The Anabat file format is considerably more complex, and adding Anabat file support to this library would probably overwhelm the maintenance of this library, not to mention that it'd completely change the point of this project. It makes more sense for an Anabat library to import the GUANO library as a dependency. That is exactly what ZCANT does; in fact, ZCANT includes a one-file Anabat file format API in Python, and uses this library for its GUANO metadata:

https://github.com/riggsd/zcant/blob/master/zcant/anabat.py

With that said, the Anabat file format was NOT designed for extensibility; rather, it was designed to be terse and focused, written by the tiniest of microcontrollers decades ago.
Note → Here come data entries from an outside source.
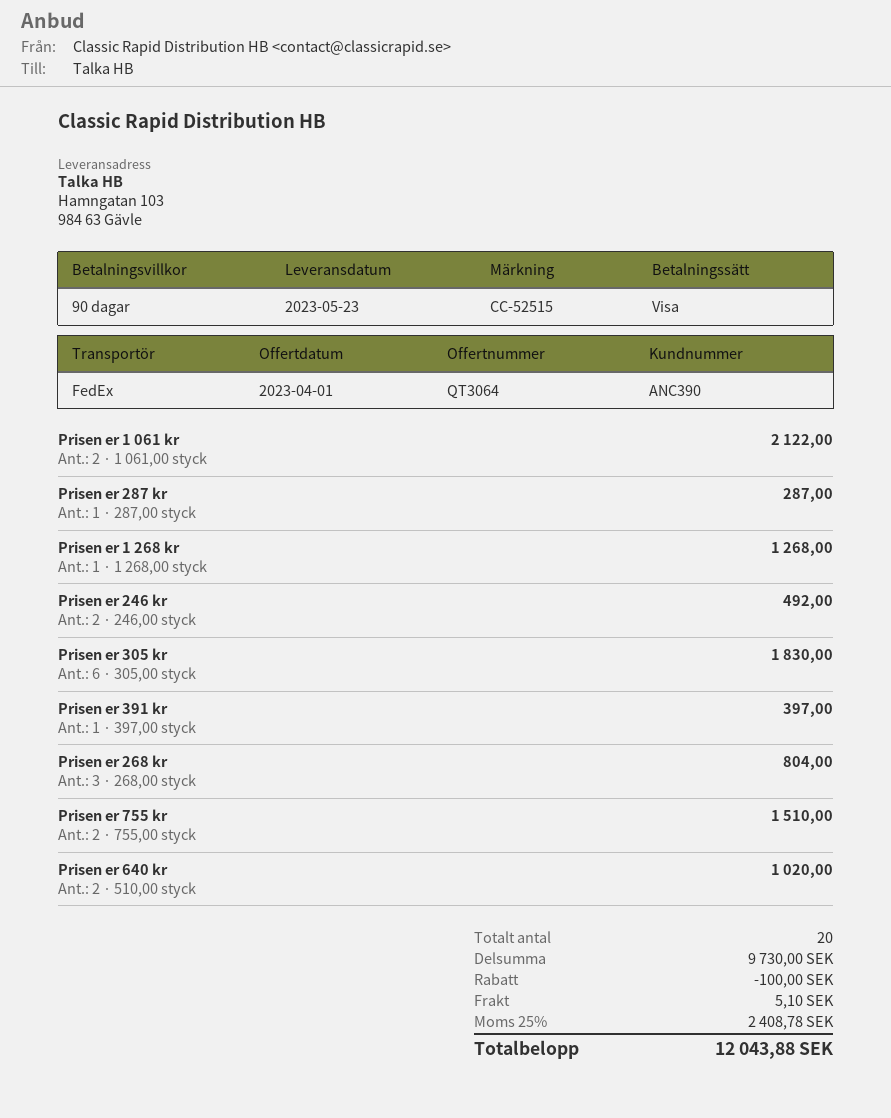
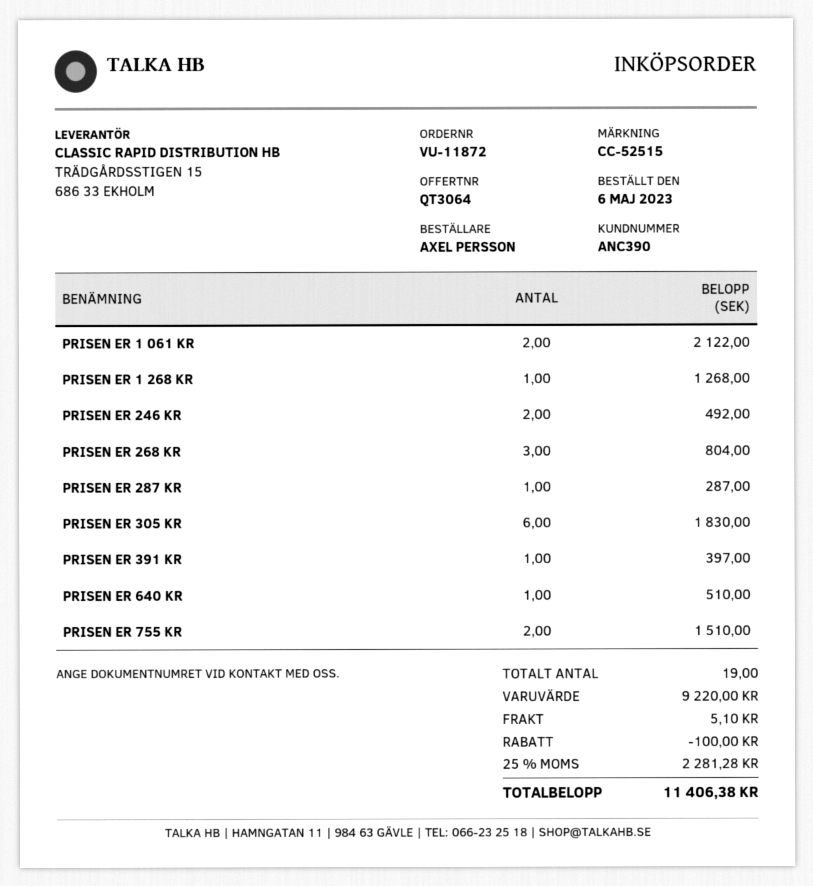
Prisen er 640 kr: 2 for 1020.00 -> 1 for 510.00
total quantity: 20 -> 19
subtotal: 9730.00 -> 9220.00
tax: 25% = 2408.78 -> 25% = 2281.28
total: 12043.88 -> 11406.38

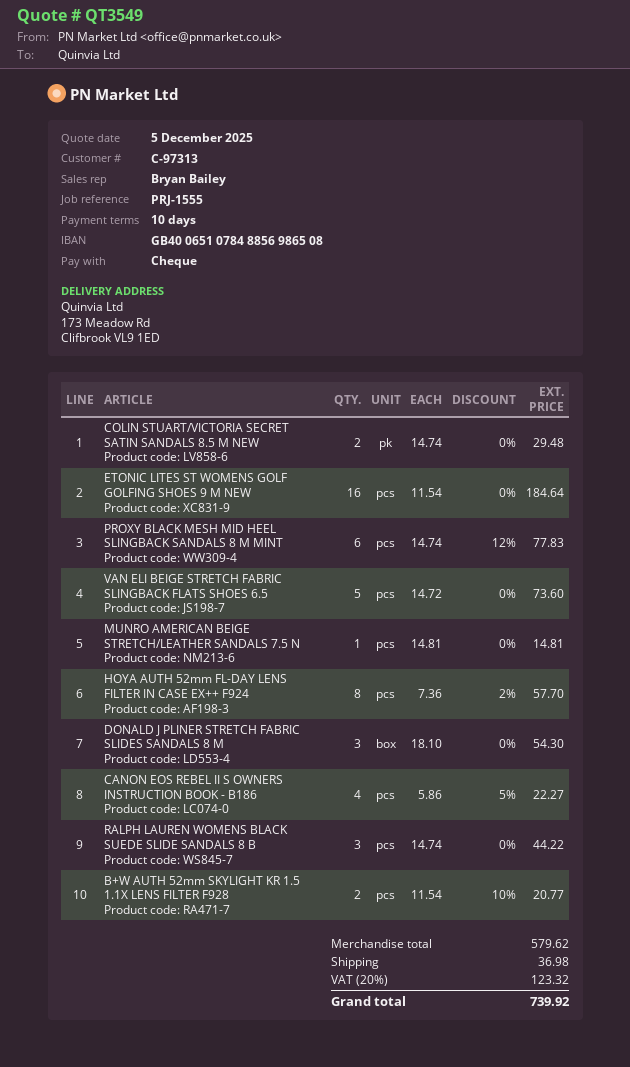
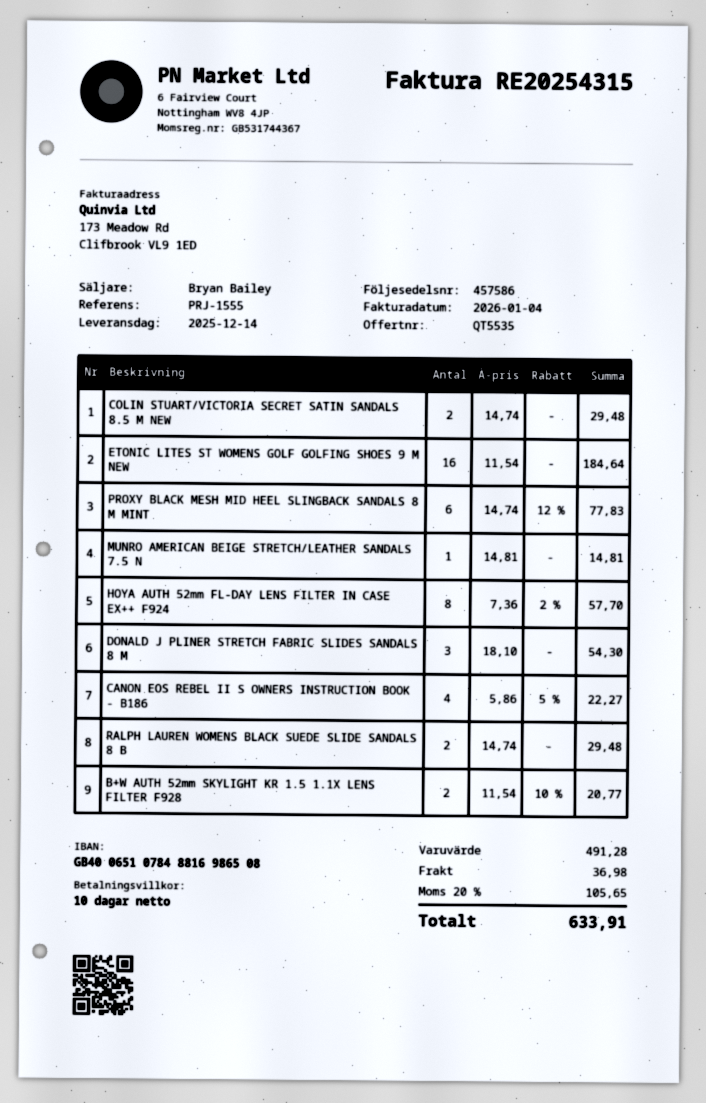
quote number: QT3549 -> QT5535
bank account: GB40065107848856986508 -> GB40065107848816986508
VAN ELI BEIGE STRETCH FABRIC SLINGBACK FLATS SHOES 6.5: 5 x 14.72 = 73.60 -> none
RALPH LAUREN WOMENS BLACK SUEDE SLIDE SANDALS 8 B: 3 x 14.74 = 44.22 -> 2 x 14.74 = 29.48
subtotal: 579.62 -> 491.28
tax: 20% = 123.32 -> 20% = 105.65
total: 739.92 -> 633.91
I brainstormed with Chris Corben on how we could embed GUANO metadata in the Anabat file format, and that recommendation is implemented in the ZCANT code above and documented in this section of the GUANO Metadata Specification on "Embedding in Anabat Files":

https://github.com/riggsd/guano-spec/blob/master/guano_specification.md#embedding-in-anabat-files

An alternate idea, if you're not up for embedding GUANO metadata within the limited binary constraints of an Anabat file (or an extensible WAV file, for that matter) is to write the GUANO metadata as a sidecar file. For a file named MySite_EPFU.zc you'd write the contents of the GUANO metadata UTF-8 encoded to the sidecar file MySite_EPFU.guano. This makes it easy to find, easy to read, and easy to edit; the downside is that it doubles the number of files in a directory, and makes it unfortunately easy to misplace the metadata. It'd still be up to reading applications to recognize and support sidecar files. But if it's your data and your application, you can make that choice. The README file from this project shows an example of writing a sidecar file:

# write GUANO metadata somewhere else, say an Anabat file or text file
with open('sidecar_file.guano', 'wb') as outfile:
    outfile.write( g.serialize() )

While I'm personally very time-constrained these days, I could spin off the Anabat support code from ZCANT into its own library (with GUANO support provided by this one) if that'd be useful for you.